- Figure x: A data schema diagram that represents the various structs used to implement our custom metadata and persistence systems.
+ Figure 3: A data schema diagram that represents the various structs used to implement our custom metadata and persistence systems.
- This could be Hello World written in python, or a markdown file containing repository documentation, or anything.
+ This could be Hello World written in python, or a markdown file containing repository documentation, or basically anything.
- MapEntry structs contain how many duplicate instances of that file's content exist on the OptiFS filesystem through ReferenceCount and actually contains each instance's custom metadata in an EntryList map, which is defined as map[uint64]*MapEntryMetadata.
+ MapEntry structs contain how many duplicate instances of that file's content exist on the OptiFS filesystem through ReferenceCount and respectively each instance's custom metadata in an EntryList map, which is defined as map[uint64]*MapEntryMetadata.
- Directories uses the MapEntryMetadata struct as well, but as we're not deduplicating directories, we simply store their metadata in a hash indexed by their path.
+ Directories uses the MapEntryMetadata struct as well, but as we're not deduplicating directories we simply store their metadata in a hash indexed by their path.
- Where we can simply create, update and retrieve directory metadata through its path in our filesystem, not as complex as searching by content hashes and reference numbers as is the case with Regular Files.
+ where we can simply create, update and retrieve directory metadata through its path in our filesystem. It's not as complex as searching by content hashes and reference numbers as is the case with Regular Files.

++++++++++

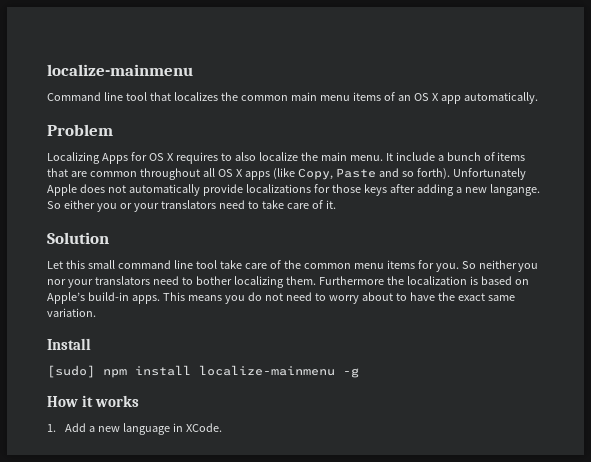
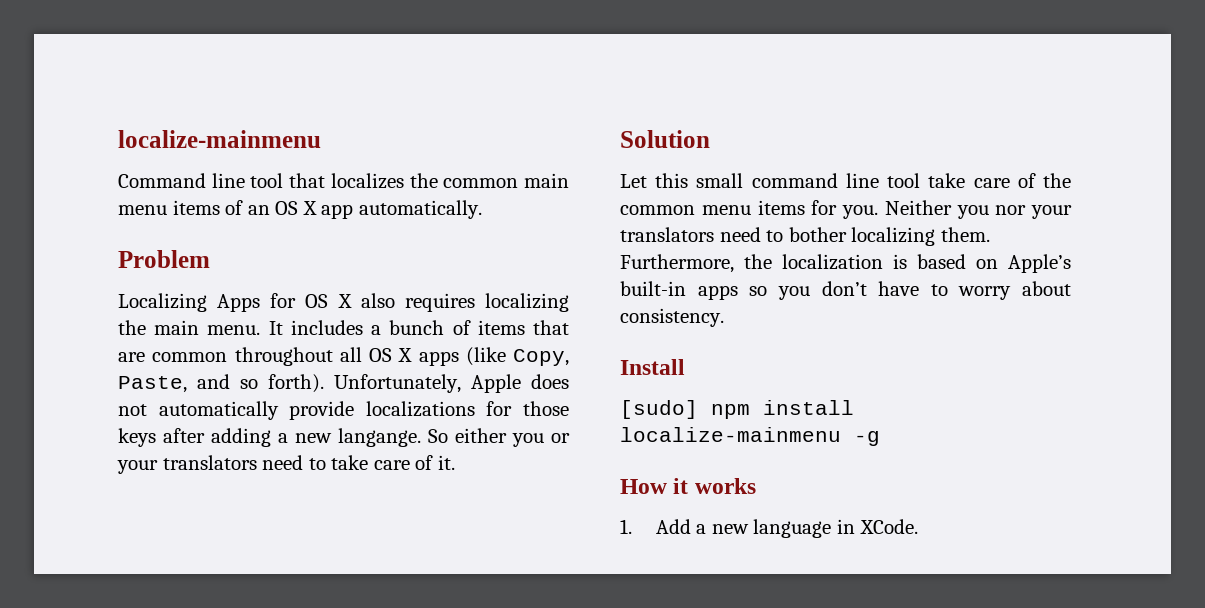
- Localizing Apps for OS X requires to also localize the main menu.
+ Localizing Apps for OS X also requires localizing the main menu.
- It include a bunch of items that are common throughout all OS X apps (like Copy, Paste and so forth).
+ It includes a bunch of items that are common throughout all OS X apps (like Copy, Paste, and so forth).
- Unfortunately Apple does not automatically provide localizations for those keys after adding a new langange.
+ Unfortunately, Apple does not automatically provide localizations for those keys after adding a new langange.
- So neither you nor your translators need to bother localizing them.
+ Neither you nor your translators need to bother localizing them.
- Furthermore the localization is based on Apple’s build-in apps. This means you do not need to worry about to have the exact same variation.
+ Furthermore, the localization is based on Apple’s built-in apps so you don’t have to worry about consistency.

++++++++++

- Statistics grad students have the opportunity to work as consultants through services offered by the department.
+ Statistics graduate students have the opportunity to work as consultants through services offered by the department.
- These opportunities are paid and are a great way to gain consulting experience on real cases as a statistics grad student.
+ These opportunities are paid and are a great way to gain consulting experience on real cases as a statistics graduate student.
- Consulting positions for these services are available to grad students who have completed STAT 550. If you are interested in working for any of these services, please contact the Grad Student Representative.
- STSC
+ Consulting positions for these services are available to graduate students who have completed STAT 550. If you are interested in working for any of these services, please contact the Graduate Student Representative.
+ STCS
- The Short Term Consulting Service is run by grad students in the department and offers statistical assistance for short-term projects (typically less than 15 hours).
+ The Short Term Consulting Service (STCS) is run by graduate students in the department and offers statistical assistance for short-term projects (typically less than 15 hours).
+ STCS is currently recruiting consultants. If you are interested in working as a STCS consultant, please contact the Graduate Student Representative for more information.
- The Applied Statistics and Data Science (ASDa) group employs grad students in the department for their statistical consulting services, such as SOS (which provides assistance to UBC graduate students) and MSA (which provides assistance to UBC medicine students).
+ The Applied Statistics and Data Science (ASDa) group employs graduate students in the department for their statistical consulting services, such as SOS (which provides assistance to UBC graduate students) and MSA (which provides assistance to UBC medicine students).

++++++++++

• Task to carry out: From the data above, reproduce word for word the lines running from the line with "- Consulting positions" to the line with "- The Applied", ends included.

• Response to this exercise:
- Consulting positions for these services are available to grad students who have completed STAT 550. If you are interested in working for any of these services, please contact the Grad Student Representative.
- STSC
+ Consulting positions for these services are available to graduate students who have completed STAT 550. If you are interested in working for any of these services, please contact the Graduate Student Representative.
+ STCS
- The Short Term Consulting Service is run by grad students in the department and offers statistical assistance for short-term projects (typically less than 15 hours).
+ The Short Term Consulting Service (STCS) is run by graduate students in the department and offers statistical assistance for short-term projects (typically less than 15 hours).
+ STCS is currently recruiting consultants. If you are interested in working as a STCS consultant, please contact the Graduate Student Representative for more information.
- The Applied Statistics and Data Science (ASDa) group employs grad students in the department for their statistical consulting services, such as SOS (which provides assistance to UBC graduate students) and MSA (which provides assistance to UBC medicine students).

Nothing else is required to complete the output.